Reproduce exactly the line with "34px; margin-bottom: 5px;" and every line that follows it below, up to and including the last one. Do not include pictures or anything else.

Source data:
^^^^^^^^^^^^^^^^
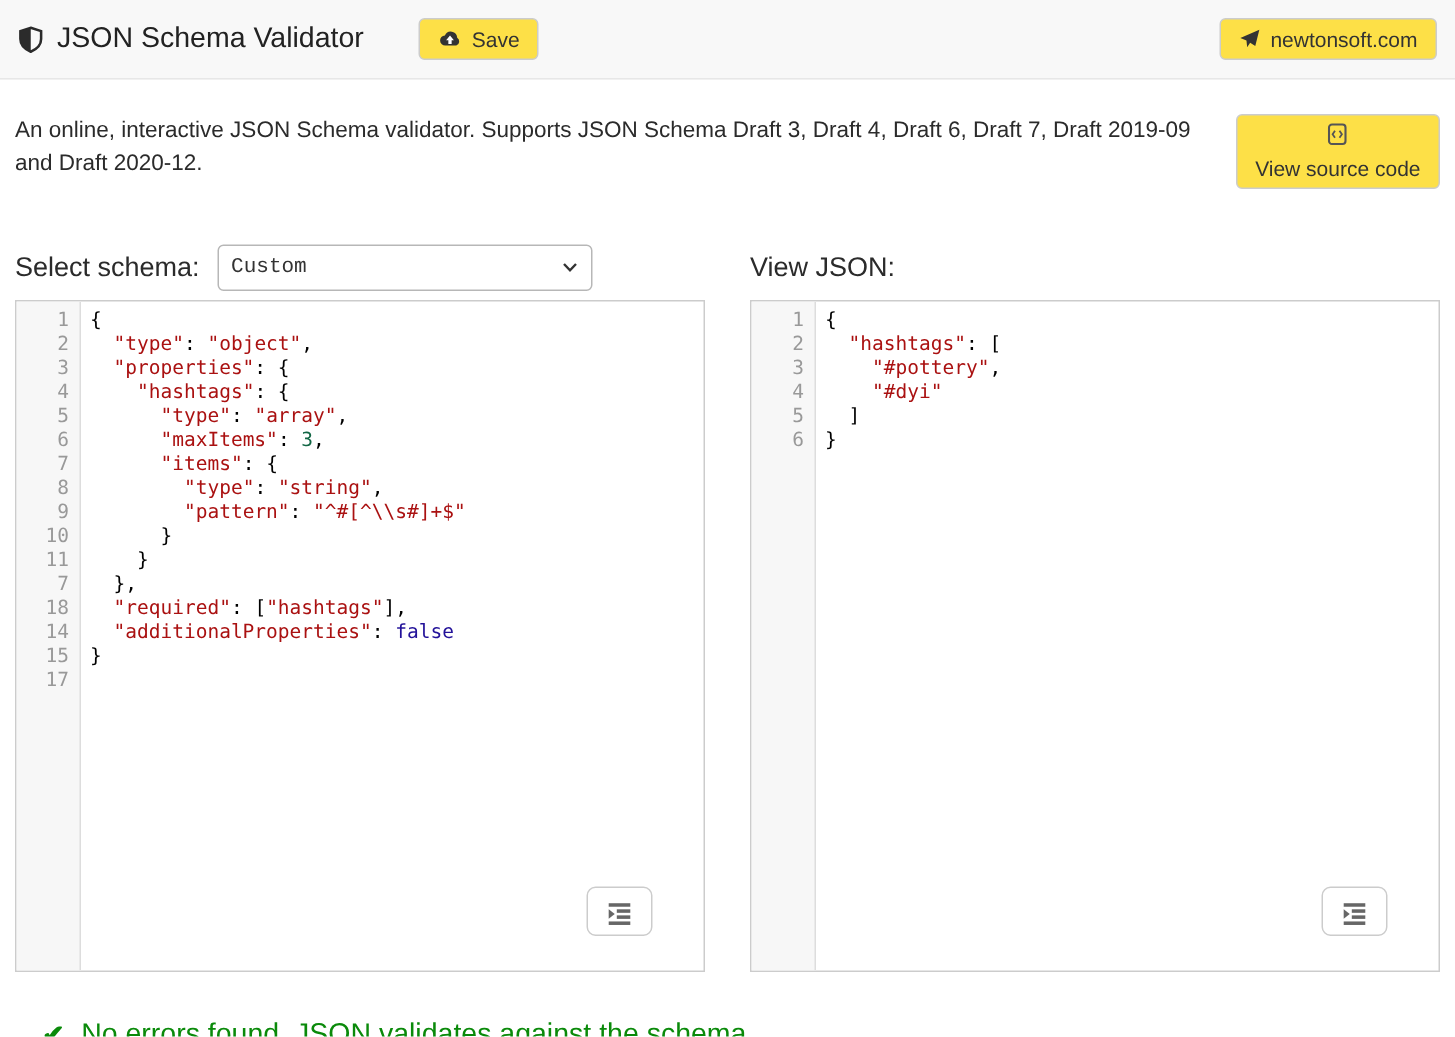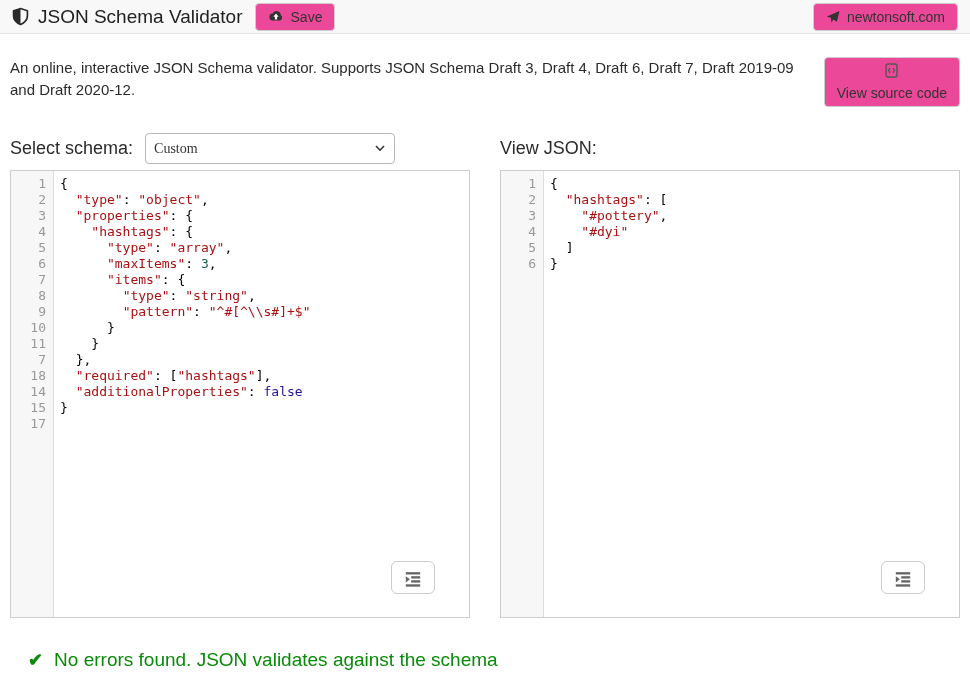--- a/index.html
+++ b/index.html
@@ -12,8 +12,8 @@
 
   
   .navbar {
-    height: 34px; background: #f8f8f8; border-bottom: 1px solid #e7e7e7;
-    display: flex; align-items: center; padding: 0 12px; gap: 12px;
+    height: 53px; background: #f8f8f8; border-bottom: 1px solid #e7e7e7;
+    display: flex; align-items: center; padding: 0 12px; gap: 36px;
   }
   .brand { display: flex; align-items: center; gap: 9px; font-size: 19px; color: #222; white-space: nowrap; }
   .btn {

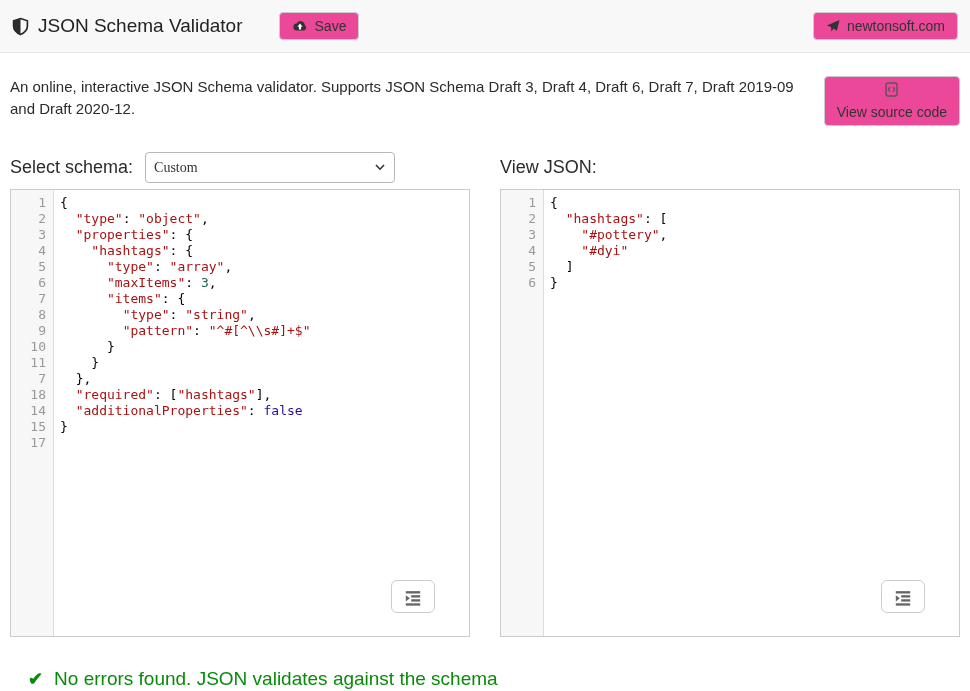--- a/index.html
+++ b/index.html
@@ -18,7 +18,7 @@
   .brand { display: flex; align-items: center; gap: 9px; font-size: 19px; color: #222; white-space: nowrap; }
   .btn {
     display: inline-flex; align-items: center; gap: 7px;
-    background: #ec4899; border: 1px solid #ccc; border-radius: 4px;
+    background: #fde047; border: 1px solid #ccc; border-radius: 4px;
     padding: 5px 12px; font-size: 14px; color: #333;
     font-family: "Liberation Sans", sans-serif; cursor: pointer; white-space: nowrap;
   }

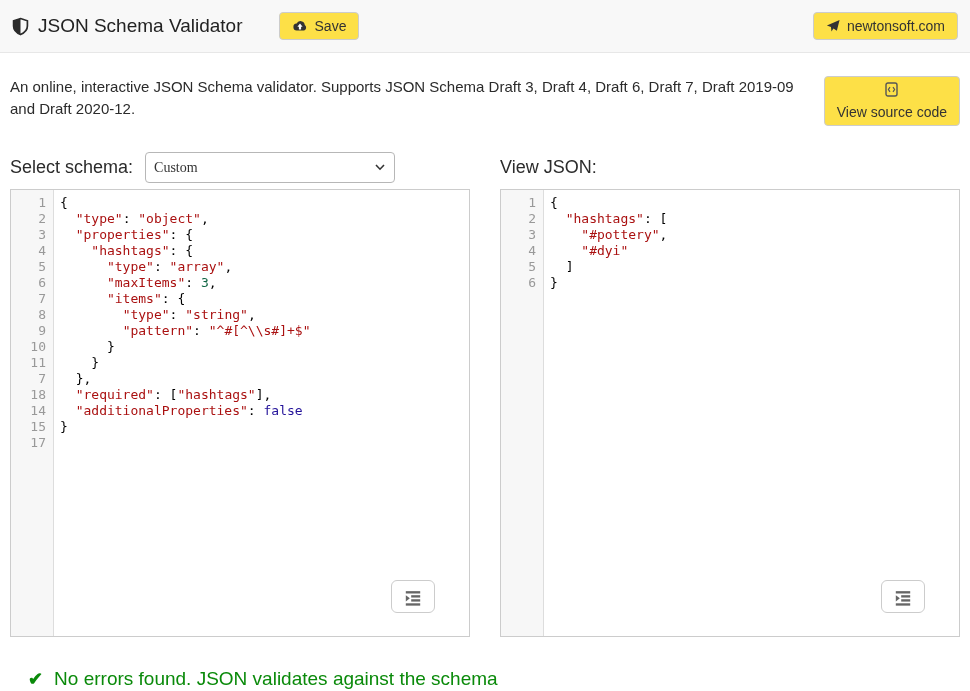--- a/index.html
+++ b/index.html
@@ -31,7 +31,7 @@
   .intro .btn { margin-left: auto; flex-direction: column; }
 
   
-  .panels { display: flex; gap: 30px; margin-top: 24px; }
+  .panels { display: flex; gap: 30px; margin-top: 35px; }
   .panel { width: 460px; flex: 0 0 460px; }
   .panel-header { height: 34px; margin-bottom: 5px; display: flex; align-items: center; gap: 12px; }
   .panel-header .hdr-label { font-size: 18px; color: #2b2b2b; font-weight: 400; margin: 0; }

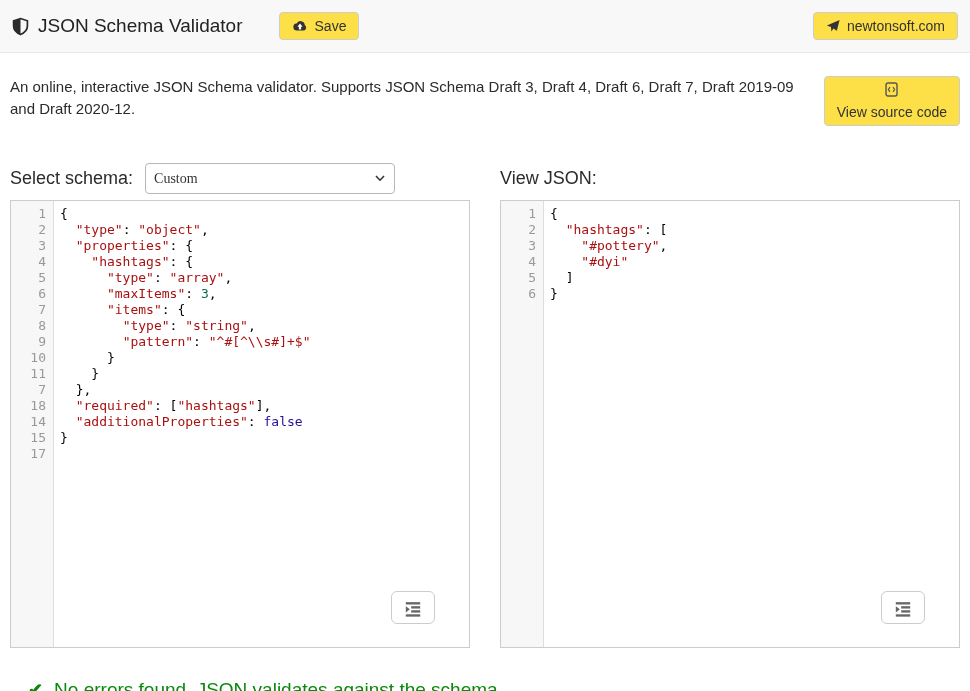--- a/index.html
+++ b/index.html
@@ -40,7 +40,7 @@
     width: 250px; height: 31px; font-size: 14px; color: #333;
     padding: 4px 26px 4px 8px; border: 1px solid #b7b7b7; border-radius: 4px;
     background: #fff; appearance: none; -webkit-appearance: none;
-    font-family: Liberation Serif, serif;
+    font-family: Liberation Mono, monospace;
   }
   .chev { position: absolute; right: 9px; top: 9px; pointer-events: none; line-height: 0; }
^^^^^^^^^^^^^^^^
▶ Output for this task
   .panel-header { height: 34px; margin-bottom: 5px; display: flex; align-items: center; gap: 12px; }
   .panel-header .hdr-label { font-size: 18px; color: #2b2b2b; font-weight: 400; margin: 0; }

--- a/index.html
+++ b/index.html
@@ -40,7 +40,7 @@
     width: 250px; height: 31px; font-size: 14px; color: #333;
     padding: 4px 26px 4px 8px; border: 1px solid #b7b7b7; border-radius: 4px;
     background: #fff; appearance: none; -webkit-appearance: none;
-    font-family: Liberation Serif, serif;
+    font-family: Liberation Mono, monospace;
   }
   .chev { position: absolute; right: 9px; top: 9px; pointer-events: none; line-height: 0; }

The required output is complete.